● **Requirement**
Go through the records and tally the lines that include the word "shade". The answer is that total alone.

● **Records for the exercise**
________________
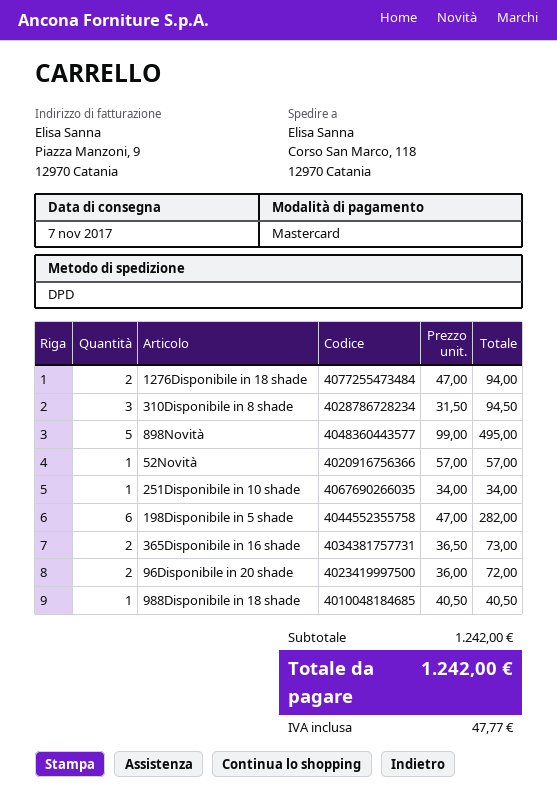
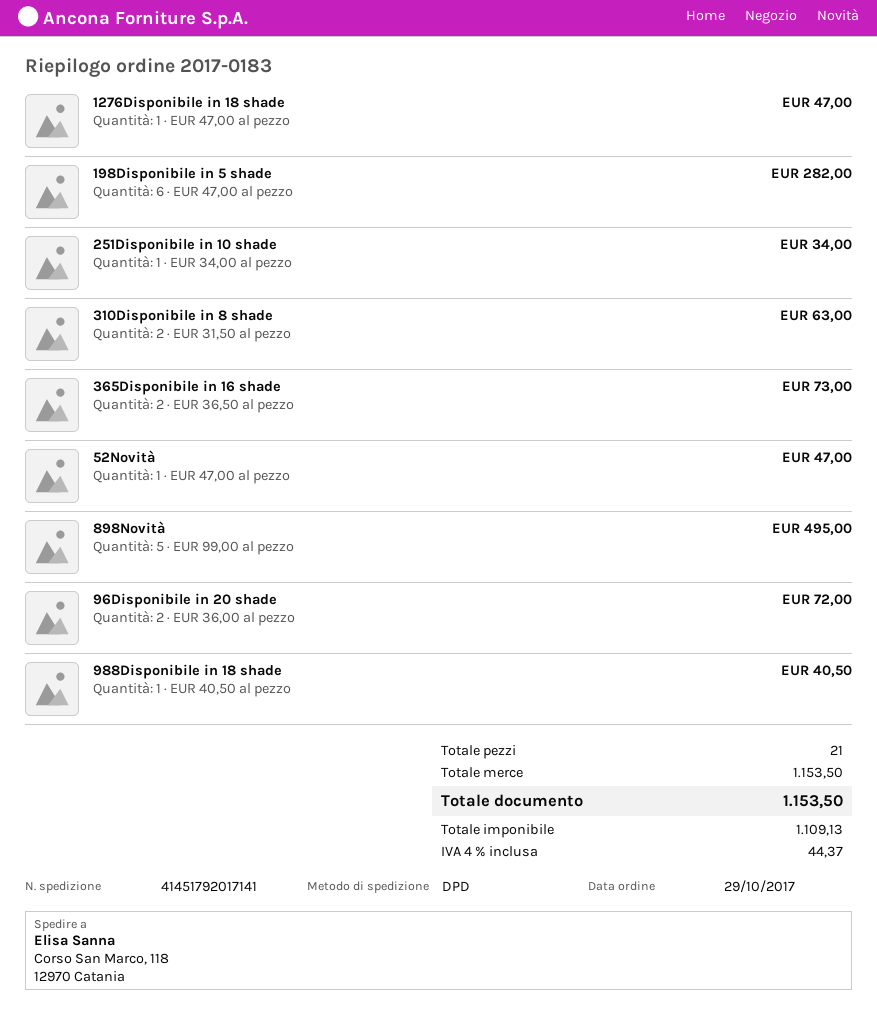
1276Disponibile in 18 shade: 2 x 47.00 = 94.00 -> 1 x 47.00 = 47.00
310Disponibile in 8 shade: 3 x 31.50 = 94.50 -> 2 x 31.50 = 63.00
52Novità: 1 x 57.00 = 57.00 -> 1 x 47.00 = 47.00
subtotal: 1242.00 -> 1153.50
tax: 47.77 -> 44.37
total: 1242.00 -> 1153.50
________________
● **Task solution**
2